Counseling and/or Coordination of Care (Time-Based)
When an E/M service is dominated by counseling and/or coordination of care (the counseling
and/or coordination of care represents more than 50% of the total time with the patient) in a faceto-
face encounter between the physician or NPP and the patient in the office/clinic or the floor
time (in the scenario of an inpatient service), then the E/M code is selected based on the
typical/average time associated with the code levels. The time approximation must meet or
exceed the specific CPT code billed (determined by the typical/average time associated with the
E/M code) and should not be “rounded” to the next higher level. In those E/M services in which
the code level is selected based on time, prolonged services may only be reported with the
highest code level in that family of codes as the companion code.
Good luck

Robin Ingalls-Fitzgerald CCS, CPC, FCS, CEMC


----------



## renifejn (Apr 8, 2009)

i dont know if this is exactly what i was looking for. can anyone else help?


----------



## rthames052006 (Apr 8, 2009)

renifejn said:


> Absolute Brain Fart time here
> 
> 
> established office visit
> ...



You pose a good question!
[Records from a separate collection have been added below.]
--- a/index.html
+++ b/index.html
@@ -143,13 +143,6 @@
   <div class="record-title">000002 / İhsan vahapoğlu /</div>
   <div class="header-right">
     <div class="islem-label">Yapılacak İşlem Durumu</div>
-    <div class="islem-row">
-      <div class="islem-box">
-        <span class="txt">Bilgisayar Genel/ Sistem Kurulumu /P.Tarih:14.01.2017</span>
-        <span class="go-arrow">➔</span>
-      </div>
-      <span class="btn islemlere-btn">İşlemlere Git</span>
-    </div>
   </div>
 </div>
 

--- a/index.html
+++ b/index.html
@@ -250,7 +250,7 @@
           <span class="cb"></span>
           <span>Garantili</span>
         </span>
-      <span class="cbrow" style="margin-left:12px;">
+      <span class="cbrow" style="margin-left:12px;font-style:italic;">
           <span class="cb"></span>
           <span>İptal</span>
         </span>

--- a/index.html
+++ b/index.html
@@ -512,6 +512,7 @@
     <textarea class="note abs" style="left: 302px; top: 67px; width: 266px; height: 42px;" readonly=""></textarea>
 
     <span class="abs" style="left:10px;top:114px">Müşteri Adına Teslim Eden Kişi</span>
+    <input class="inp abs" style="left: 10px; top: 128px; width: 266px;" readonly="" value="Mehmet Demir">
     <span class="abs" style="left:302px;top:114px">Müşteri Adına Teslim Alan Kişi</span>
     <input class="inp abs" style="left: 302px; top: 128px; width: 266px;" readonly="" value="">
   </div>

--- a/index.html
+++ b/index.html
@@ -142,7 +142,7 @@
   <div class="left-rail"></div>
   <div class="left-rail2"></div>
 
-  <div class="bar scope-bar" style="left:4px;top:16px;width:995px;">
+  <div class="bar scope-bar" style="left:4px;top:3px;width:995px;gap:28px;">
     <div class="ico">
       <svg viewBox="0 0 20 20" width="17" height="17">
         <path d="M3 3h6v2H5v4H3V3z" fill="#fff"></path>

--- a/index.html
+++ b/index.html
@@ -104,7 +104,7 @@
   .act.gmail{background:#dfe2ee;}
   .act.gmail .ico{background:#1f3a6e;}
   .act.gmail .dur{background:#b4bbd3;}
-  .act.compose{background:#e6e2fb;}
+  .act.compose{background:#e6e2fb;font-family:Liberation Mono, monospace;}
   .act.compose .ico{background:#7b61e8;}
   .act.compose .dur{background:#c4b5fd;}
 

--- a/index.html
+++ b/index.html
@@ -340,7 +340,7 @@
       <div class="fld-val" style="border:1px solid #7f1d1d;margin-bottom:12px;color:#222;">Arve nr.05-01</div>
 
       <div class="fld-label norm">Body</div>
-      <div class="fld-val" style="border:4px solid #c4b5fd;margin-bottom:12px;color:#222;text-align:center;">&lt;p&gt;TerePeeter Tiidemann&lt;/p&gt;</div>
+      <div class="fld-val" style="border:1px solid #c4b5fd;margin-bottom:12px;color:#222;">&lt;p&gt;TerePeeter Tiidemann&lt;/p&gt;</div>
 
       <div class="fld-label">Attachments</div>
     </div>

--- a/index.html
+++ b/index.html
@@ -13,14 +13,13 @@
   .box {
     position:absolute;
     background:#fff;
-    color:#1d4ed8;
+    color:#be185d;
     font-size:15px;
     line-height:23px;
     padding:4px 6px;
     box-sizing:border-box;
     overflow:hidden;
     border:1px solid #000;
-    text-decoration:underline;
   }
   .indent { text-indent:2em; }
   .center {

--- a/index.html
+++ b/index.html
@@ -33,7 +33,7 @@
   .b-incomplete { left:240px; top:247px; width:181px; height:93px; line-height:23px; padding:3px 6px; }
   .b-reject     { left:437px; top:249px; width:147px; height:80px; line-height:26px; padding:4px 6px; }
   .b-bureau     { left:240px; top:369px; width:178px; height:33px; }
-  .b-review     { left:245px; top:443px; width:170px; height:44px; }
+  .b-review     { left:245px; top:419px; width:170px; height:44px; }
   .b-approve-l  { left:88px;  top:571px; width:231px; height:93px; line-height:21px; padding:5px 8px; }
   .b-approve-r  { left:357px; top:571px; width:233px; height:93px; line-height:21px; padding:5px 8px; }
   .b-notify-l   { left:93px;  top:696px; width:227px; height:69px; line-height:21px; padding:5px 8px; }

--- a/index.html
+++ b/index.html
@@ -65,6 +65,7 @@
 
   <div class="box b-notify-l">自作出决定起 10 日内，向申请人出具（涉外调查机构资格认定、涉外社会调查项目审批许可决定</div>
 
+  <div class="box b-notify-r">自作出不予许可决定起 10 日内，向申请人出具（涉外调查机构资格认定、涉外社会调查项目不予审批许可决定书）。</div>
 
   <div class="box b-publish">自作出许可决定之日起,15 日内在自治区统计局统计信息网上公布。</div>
In my opinion and from what I am reading from my local Medicare carrier it states that "If the physician documents total time and suggest that counseling or cc dominates more than 50% of the encounter, time may determine the level of service.

And according to what you have documented I don't think you'd bill a 99215 because 20 minutes is not 50% of the total visit.  I understand where your coming from with the 40 minutes comment but those are just "estimates of time".  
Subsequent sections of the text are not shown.